'''

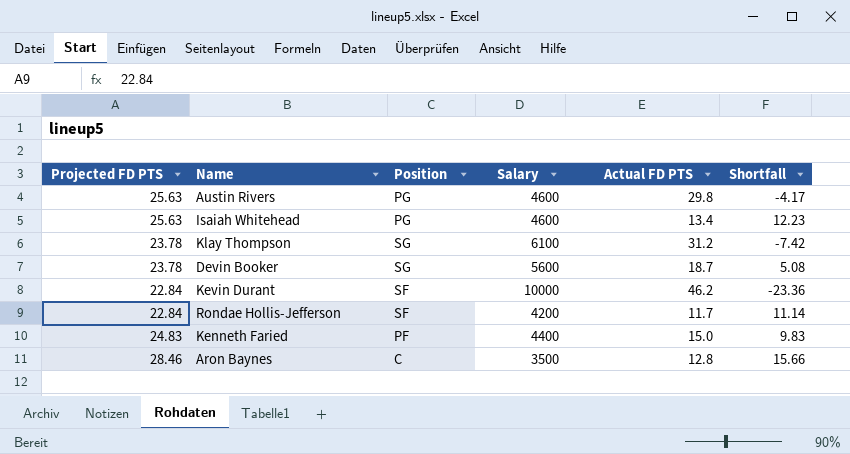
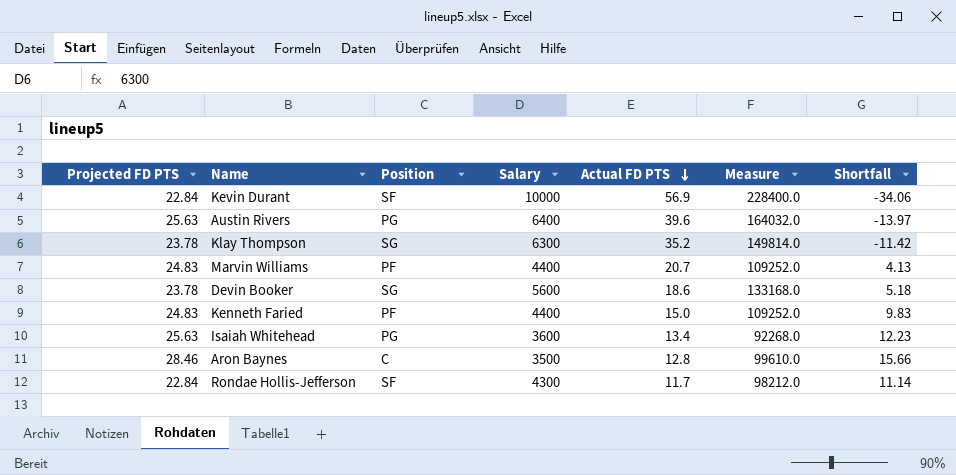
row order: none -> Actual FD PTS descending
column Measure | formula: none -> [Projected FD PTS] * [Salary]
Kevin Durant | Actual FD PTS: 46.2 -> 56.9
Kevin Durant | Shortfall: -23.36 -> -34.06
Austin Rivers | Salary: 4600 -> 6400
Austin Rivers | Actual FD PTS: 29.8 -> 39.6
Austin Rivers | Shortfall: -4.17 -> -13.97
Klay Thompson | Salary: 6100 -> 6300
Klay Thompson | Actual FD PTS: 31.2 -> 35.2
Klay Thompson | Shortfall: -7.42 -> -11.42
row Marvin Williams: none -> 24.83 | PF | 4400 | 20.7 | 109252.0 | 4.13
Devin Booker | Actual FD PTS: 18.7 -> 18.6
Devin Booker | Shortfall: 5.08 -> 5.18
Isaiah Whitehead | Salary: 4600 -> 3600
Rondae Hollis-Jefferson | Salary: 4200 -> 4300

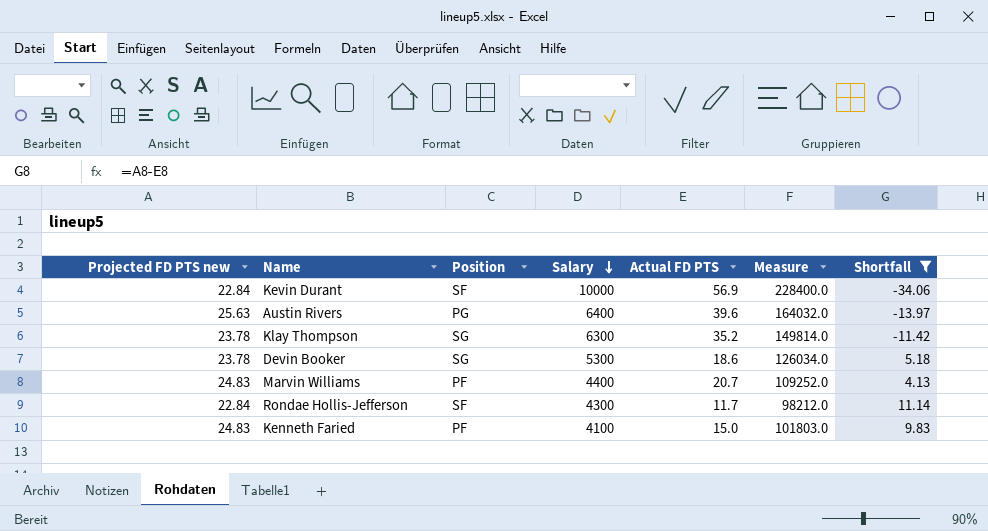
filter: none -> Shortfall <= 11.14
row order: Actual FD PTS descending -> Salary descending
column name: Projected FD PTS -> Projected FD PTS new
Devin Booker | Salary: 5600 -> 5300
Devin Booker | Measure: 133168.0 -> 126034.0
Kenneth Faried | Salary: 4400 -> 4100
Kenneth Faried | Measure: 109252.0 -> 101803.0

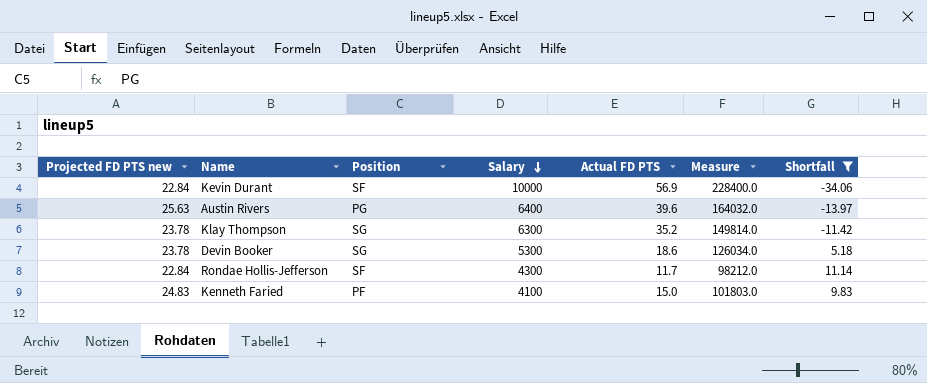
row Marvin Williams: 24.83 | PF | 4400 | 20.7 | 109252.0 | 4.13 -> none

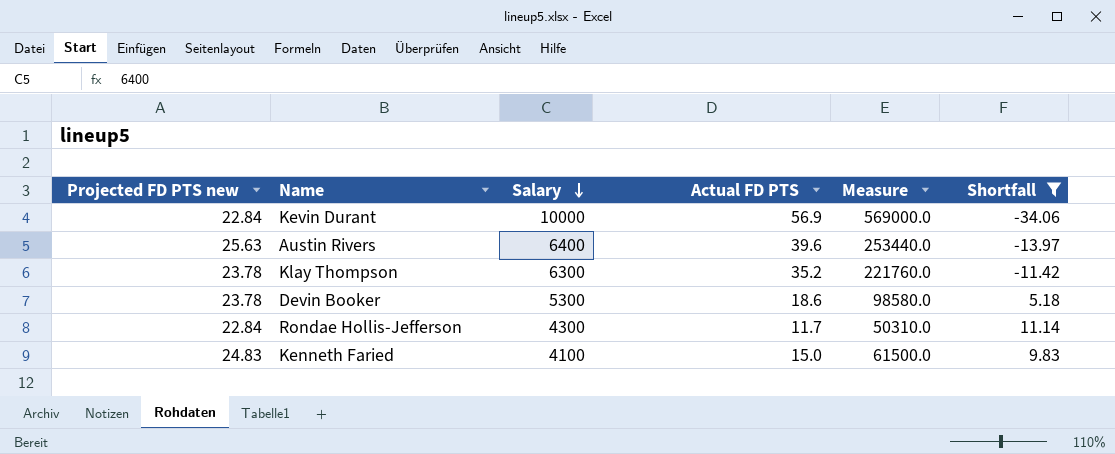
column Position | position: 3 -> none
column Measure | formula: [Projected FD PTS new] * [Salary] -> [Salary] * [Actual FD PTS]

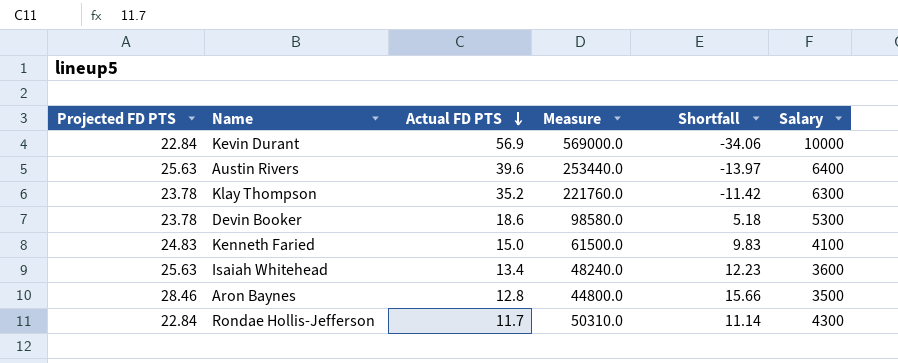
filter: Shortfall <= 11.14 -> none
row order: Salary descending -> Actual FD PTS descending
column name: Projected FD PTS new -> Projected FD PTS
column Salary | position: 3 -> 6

'''
'''

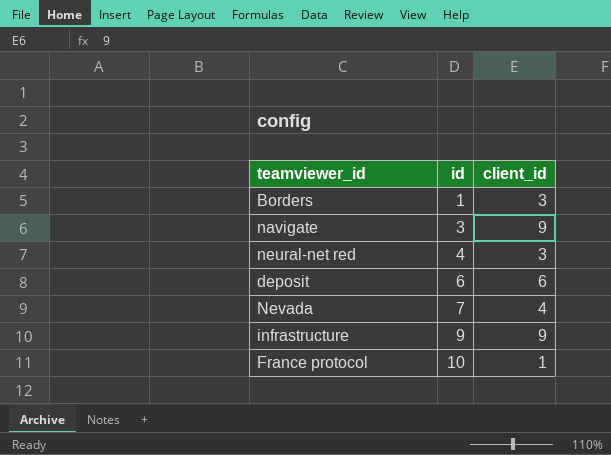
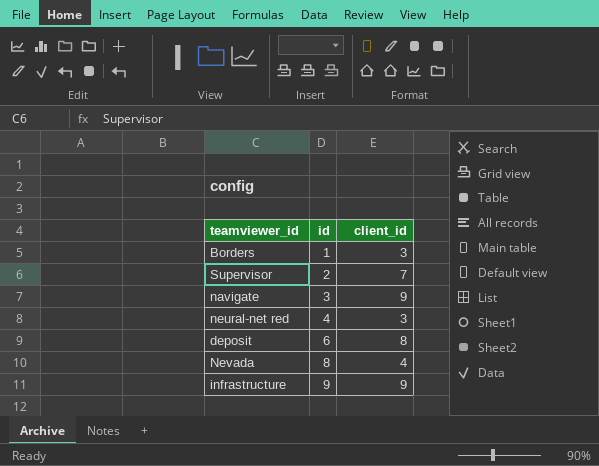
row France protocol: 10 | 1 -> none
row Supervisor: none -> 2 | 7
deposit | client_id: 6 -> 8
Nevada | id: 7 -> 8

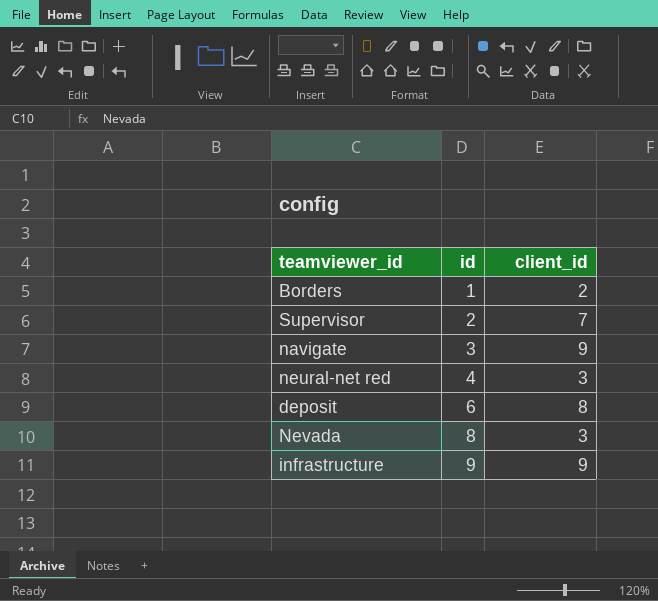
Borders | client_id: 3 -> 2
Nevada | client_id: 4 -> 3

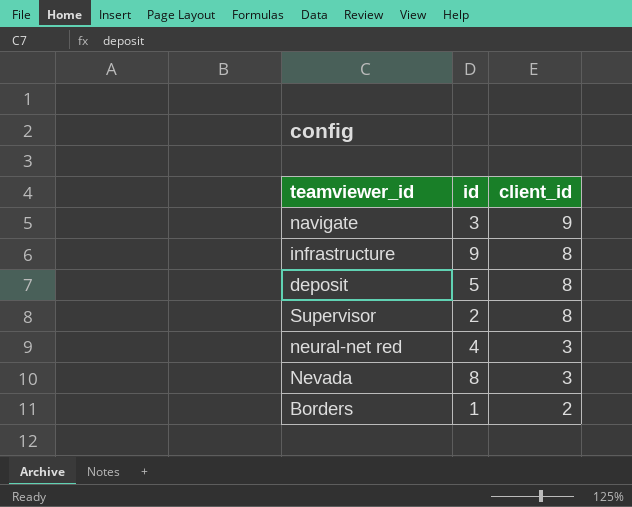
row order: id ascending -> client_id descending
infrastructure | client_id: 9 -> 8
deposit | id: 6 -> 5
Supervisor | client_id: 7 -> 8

'''
'''

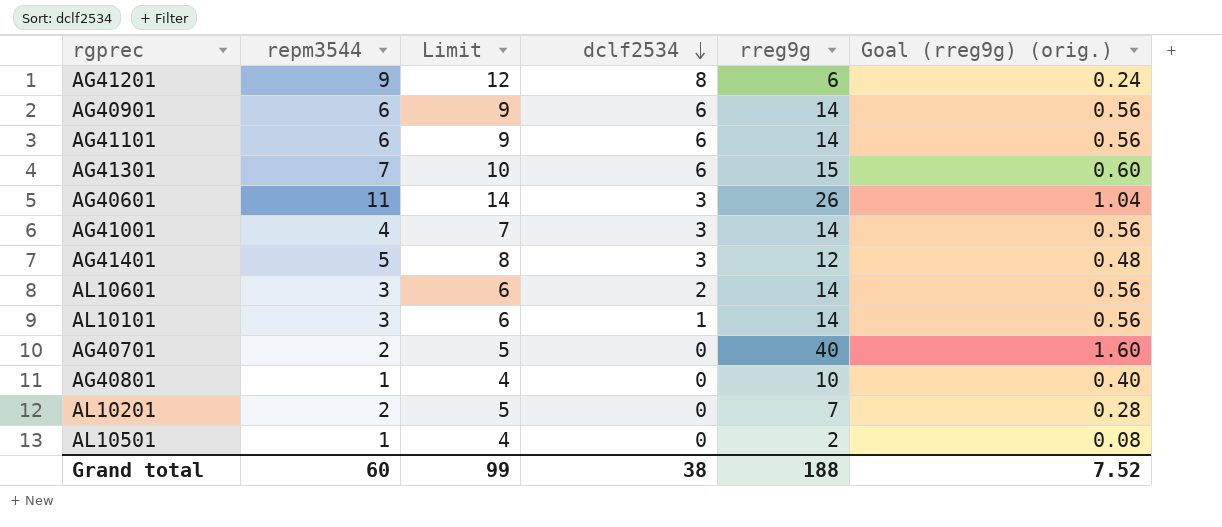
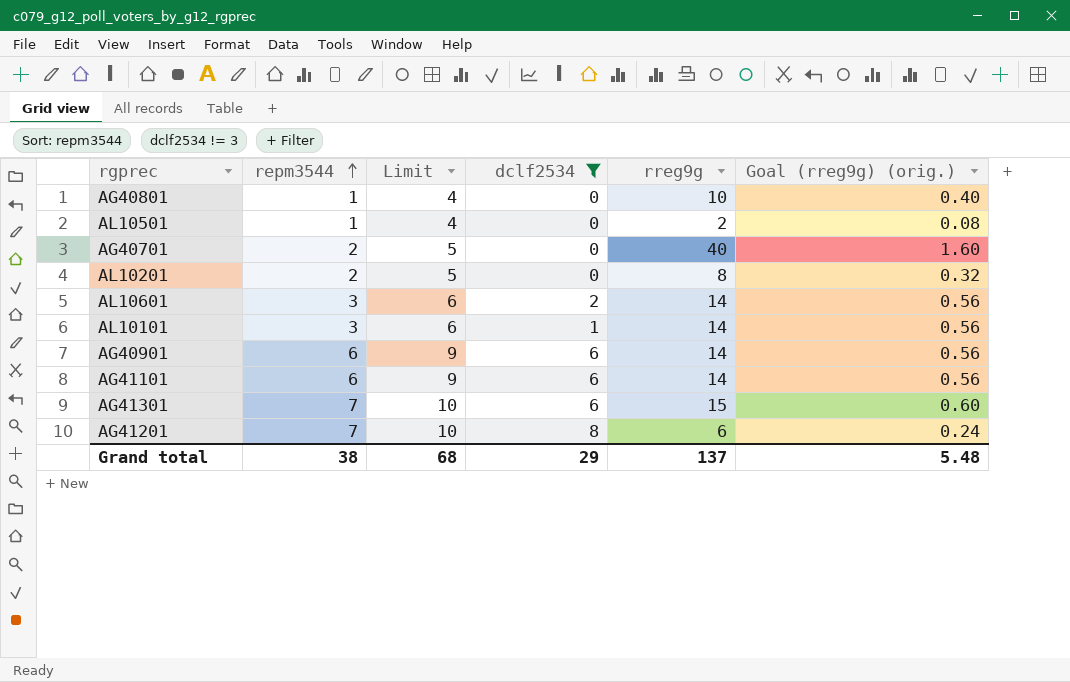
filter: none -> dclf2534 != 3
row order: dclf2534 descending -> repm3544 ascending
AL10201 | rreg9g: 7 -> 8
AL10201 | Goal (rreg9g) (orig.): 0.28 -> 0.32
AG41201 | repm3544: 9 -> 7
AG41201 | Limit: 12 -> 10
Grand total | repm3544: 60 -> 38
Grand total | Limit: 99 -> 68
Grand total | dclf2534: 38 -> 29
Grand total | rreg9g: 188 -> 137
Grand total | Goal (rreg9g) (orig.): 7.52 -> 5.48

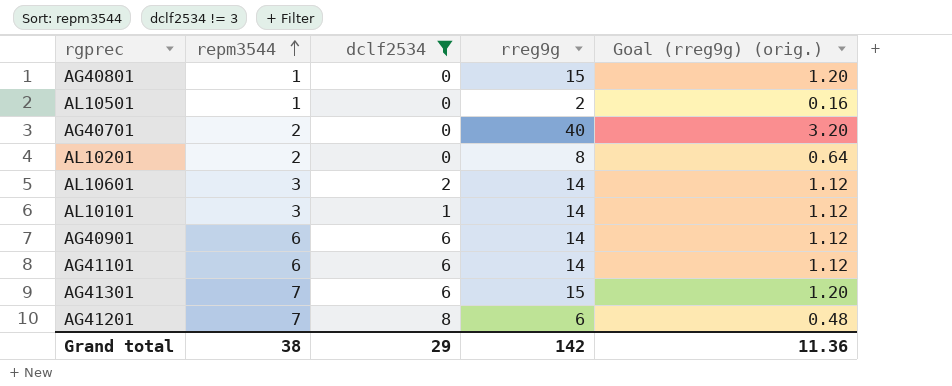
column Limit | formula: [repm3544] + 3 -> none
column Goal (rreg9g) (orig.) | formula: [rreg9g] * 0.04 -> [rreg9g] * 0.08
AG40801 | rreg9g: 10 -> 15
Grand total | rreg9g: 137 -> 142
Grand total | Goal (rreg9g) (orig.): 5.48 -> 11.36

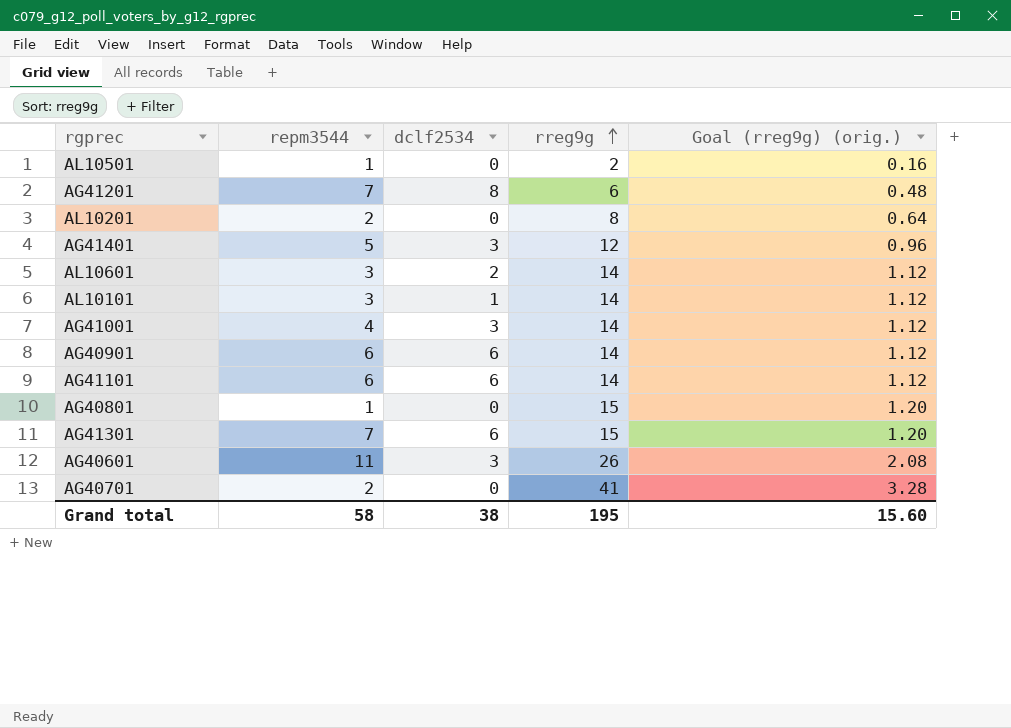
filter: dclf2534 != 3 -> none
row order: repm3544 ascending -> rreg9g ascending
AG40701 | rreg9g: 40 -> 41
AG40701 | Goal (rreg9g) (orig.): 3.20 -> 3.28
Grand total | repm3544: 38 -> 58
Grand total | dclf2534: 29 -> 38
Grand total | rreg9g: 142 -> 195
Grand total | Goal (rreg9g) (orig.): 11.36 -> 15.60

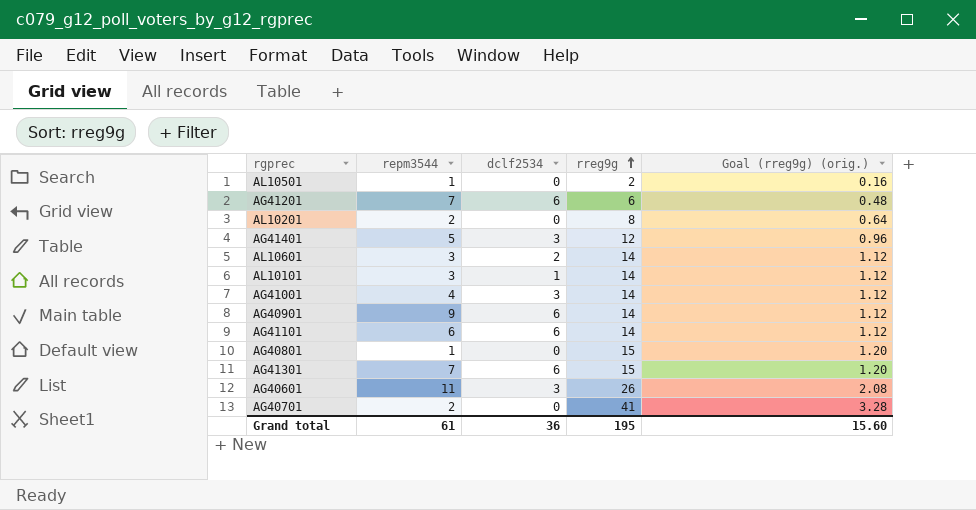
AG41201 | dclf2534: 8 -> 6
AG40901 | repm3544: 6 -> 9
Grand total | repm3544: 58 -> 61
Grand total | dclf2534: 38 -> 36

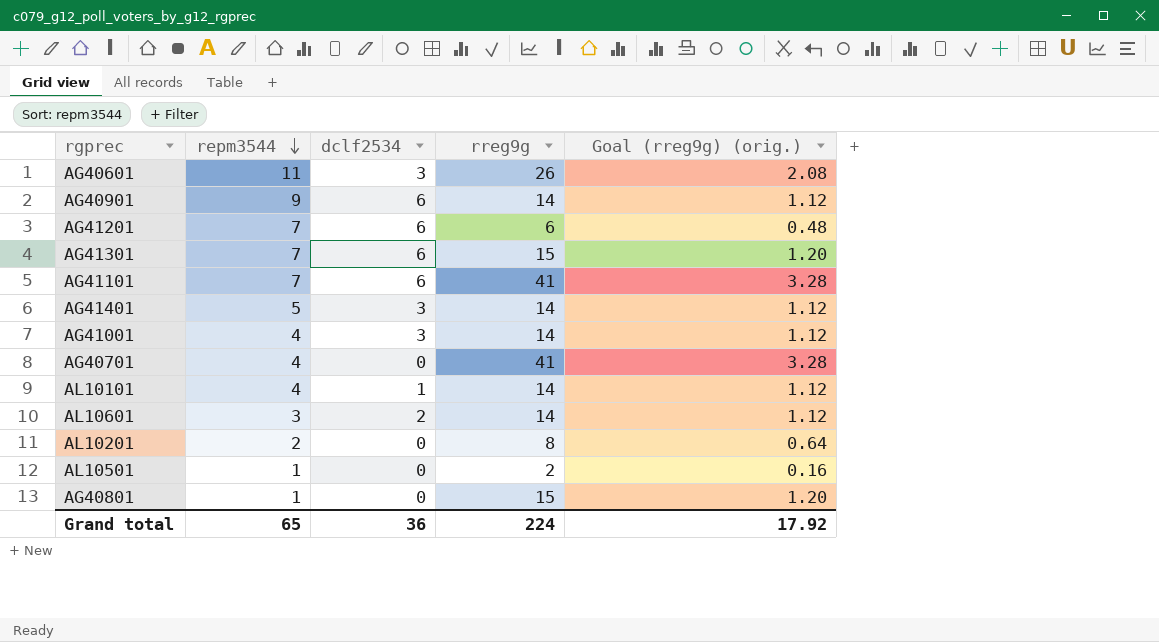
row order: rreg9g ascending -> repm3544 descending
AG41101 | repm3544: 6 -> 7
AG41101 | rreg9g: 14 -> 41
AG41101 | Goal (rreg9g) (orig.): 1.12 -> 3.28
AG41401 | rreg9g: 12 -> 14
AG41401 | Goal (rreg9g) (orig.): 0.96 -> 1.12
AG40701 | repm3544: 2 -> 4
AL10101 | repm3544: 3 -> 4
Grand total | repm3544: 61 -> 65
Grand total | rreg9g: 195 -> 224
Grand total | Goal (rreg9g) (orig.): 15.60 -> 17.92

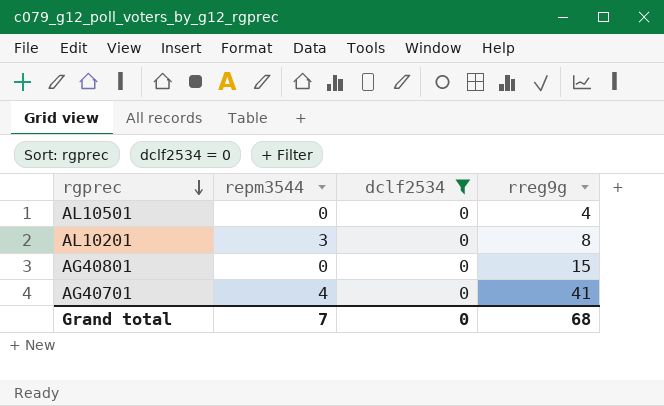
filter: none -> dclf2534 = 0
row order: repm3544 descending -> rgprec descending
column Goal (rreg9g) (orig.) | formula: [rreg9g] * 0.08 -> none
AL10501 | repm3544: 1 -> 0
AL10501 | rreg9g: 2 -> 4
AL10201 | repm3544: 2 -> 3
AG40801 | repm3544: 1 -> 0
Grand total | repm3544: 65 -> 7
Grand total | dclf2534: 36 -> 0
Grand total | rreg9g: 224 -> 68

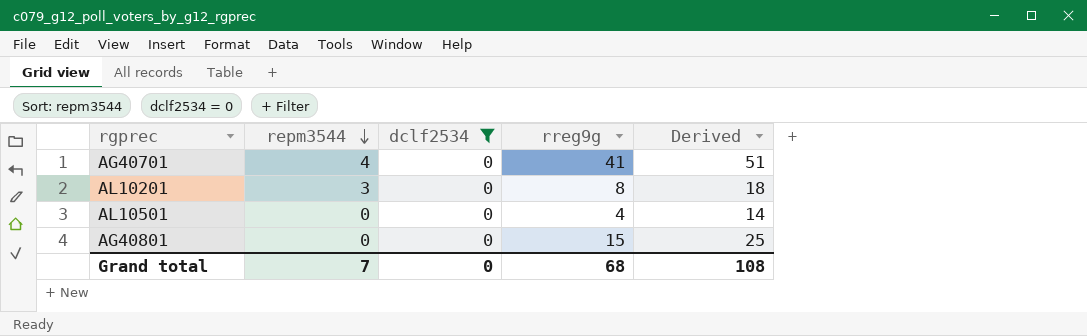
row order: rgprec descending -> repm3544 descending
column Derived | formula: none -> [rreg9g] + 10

'''

- **EXERCISE PROMPT**
Reproduce verbatim only the segment of the listing bounded by the line containing "column name: Projected FD PTS new" and the line containing "column Salary | position: 3 -> 6", with both boundary lines included.

- **RESULT OF THE TASK**
column name: Projected FD PTS new -> Projected FD PTS
column Salary | position: 3 -> 6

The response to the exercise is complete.